Document:         MemSpd2K.txt
File Group:       Benchmarks/Standards
Creation Date:    20 April 2000
Revision Date:    23 June 2004

Title:            Memory Data Transfer Rate Tests For Windows
Keywords:         BENCHMARK PERFORMANCE MEMORY CACHE  

Abstract:         This document contains details of a pre-compiled C
                  program that measures memory and cache data transfer
                  rates via Windows 9x/NT. A secondary purpose is to
                  identify hardware peculiarities such as a cache not
                  being used properly.

                  See also source code.

Note:             The program is still under test and should be treated
                  as beta test software.  Please submit feedback directly
                  directly to the contributor, or as a posting in Section
                  10.

Location          Compuserve PC Hardware Forum

Contributor:      Roy_Longbottom@compuserve.com


Revision          Version 3.11 April 2001 - configuration details detected.
                  Change to timing calibration to avoid hangs with large
                  RAM size and fast CPUs.

                  Version 3.12 September 2001 - another change to avoid
                  running time being excessive.

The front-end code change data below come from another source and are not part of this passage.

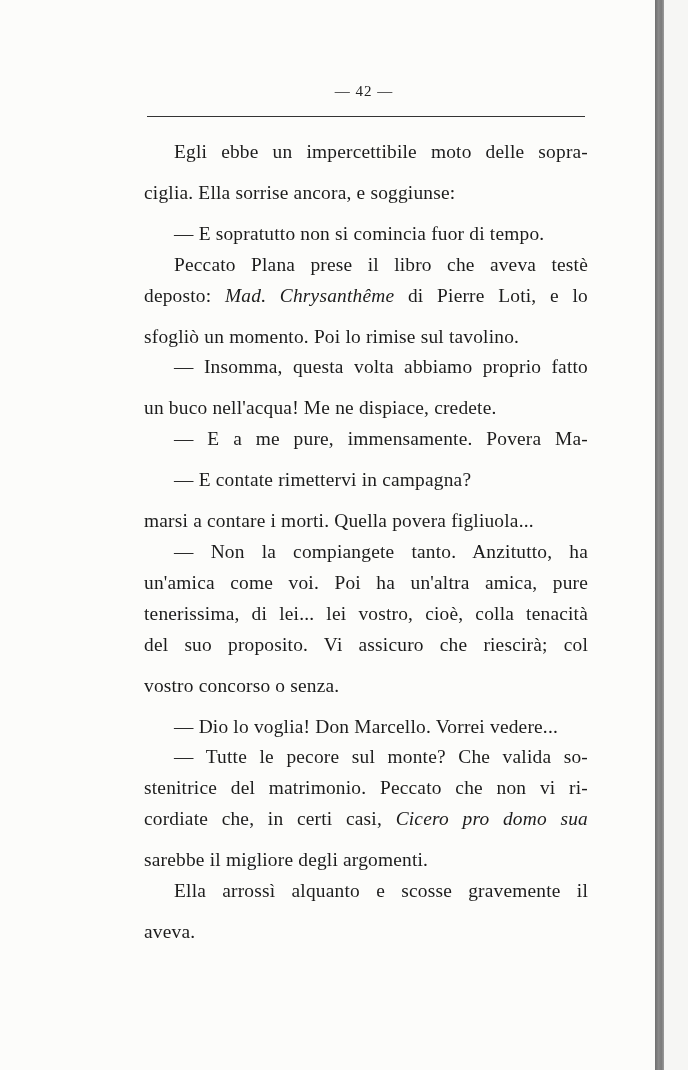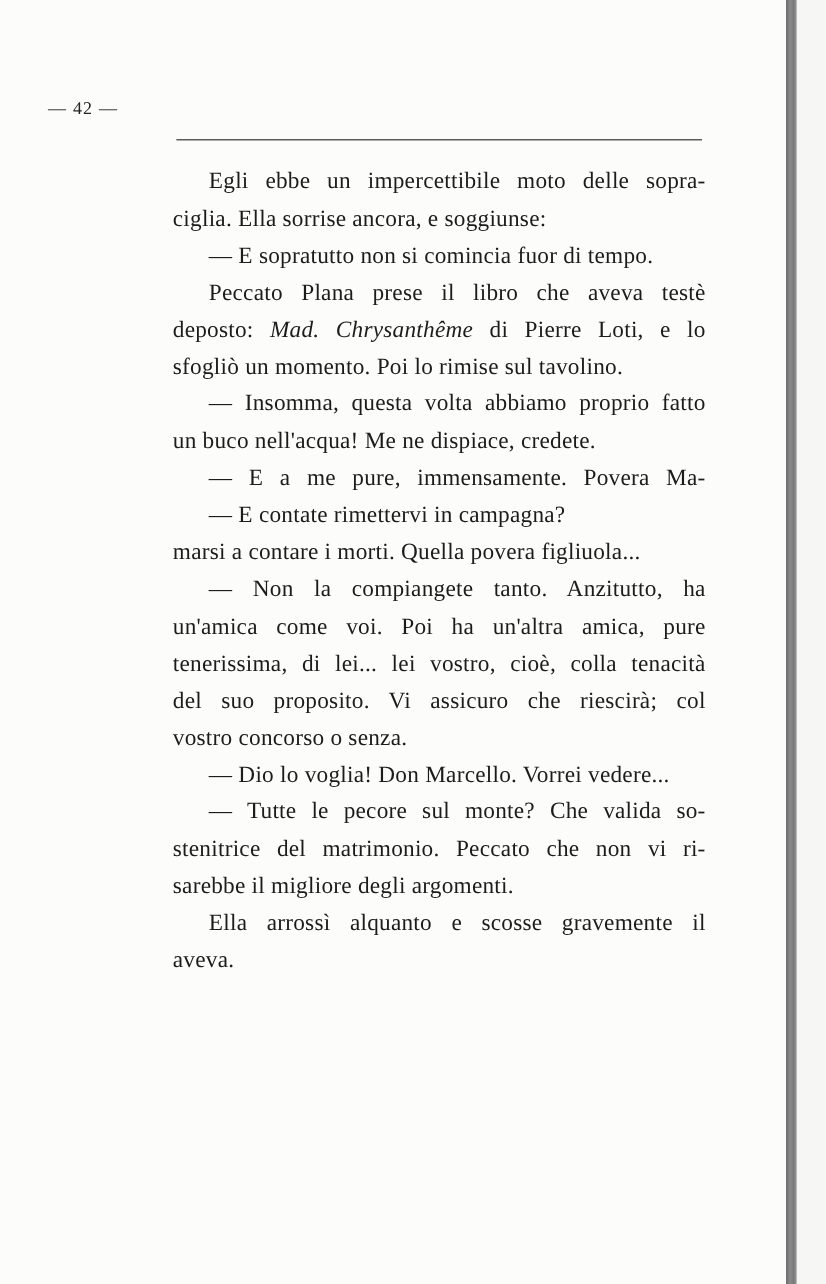"— 42 —" .folio { text-align: left -> center }
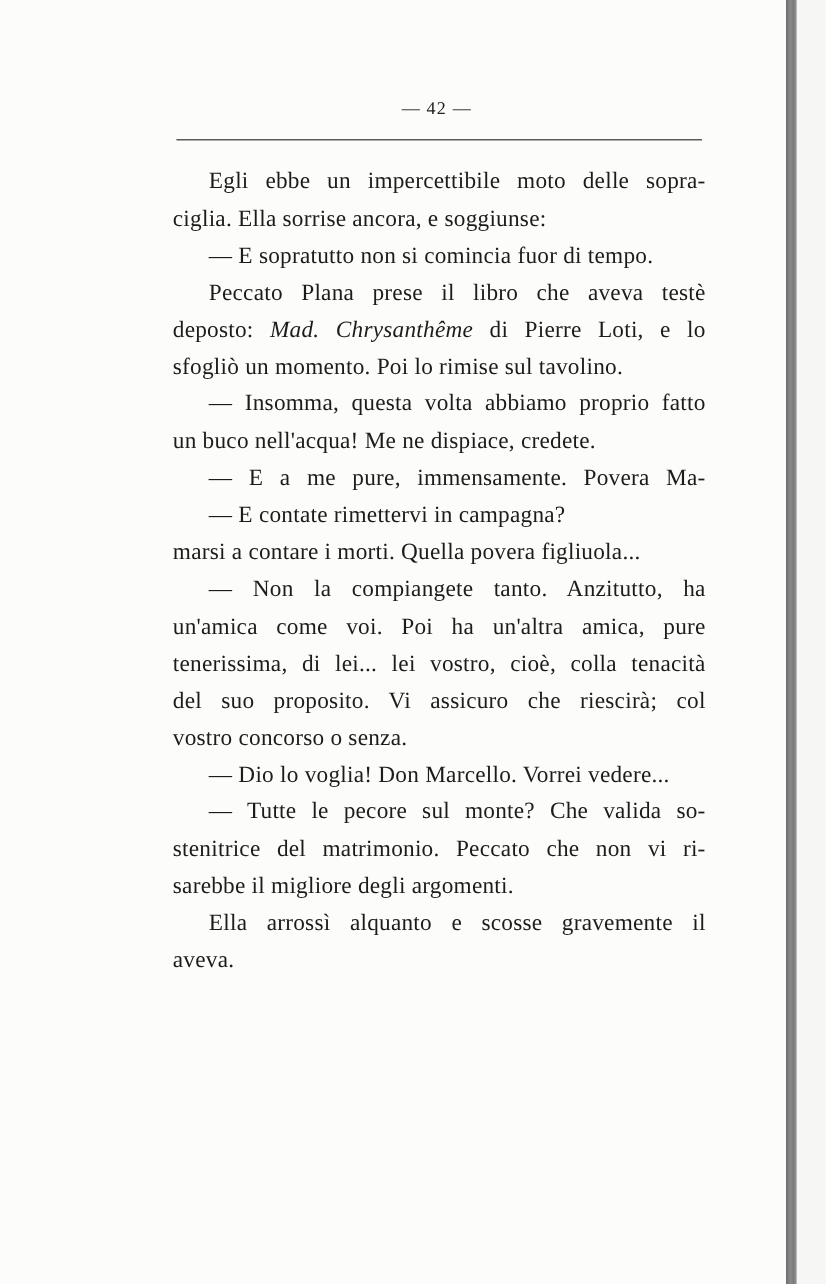"ciglia. Ella sorrise ancora, e" .line.last { margin-top: none -> 10px }
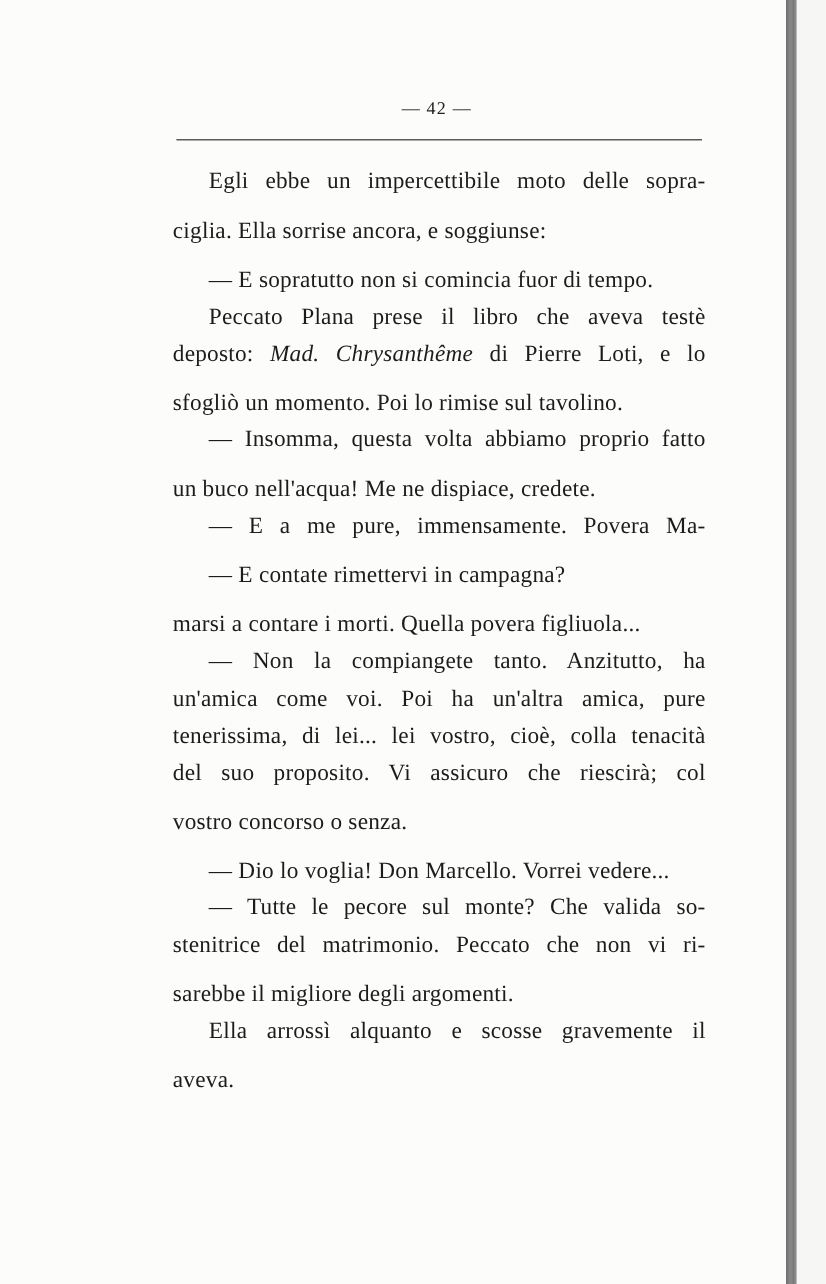"cordiate che, in certi casi," span.line { html: none -> <span><span>cordiate che, in certi casi, </span><em>Cicero pro domo sua</em><span></span></span> }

 * WARNING - The two arrays are allocated with addresses in multiples of
 * 1048576 bytes appart. This identifies a design limitation with the Intel
 * P4 CPU, producing false cache flushing and some very slow speeds.

 
MEMORY DATA TRANSFER RATE TESTS

0.  SUMMARY

The benchmark is an upgraded version of those in MemSpeed.zip for use when 
caches are greater than 1 Mbytes.

The program employs three different sequences of operations, on 64 bit 
double precision floating point numbers, 32 bit single precision numbers 
and 32 bit integers via data arrays. The memory loading speed is calculated 
in terms of millions of bytes per second (MB/S). Measurements are made at 
4000, 8000, 1600 etc. memory bytes up to 25% of the main RAM size to 
produce speed ratings via data from different levels of cache and from RAM. 
Running time is normally about one minutes to produce 108 results testing 
up to 8MB.

Results are displayed as the program is running and saved in file 
XferMBPS.txt which should appear in the same directory as the EXE file. 
Besides MB/S figures, the program produced results used for comparing CPU 
speeds in file CPUSpeed.txt.

Before running, all other applications should be closed. To run, click on 
the appropriate EXE icon and the Run button. The program can also be run 
from a BAT file or command line to include parameters for test running 
time, maximum memory used and to run, log the results and exit 
automatically. See later examples.

Results should be sent to Roy_Longbottom@compuserve.com and details of the 
system under test should be included. 


1.  INTRODUCTION

The original MemSpeed Benchmark employed fixed arrays occupying 6 MB of 
memory and used in such a way (data in the stack) that addressing overheads 
were minimum. Because of increasing cache sizes, it was decided to use 
variable memory size where the maximum used is allocated at run time (using 
VirtualAlloc). In order to preserve the addressing overheads, hand coded 
assembly language was used for the dominant testing functions. Instruction 
sequence is identical to that in MemSpeed and all instructions virtually 
the same.

The measurements made are for 64 bit double precision floating point 
numbers, 32 bit single precision and 32 bit integers with the following 
assignments and calculations in inner timing loops:

               sum  = sum  + x[m] * y[m] (+y[m] integers as faster)
               x[m] = x[m] + y[m]
               x[m] = y[m]

These represent calculations with data from memory, secondly with results 
returned to memory and thirdly memory to memory copying. The calculated 
data transfer rates are for memory reading speeds but could be adjusted for 
total throughput (second one times 1.5, third times 2).  


2.  PROGRAM DETAILS

The program first allocates two 64 bits double precision arrays, each with  
a size of half the maximum memory to be used. Pointers are used to fix 
addresses for the 32 bit floating point and integer arrays as for double 
precision. The first measurements are made at 4000 bytes. Thus, logically, 
one array starts at the lowest address and the other at the half maximum 
point. In practice, Windows may well only allocate real memory when data 
transfer requests to specific array addresses are made. Before each timing 
test the required array space is filled with data to avoid any overheads.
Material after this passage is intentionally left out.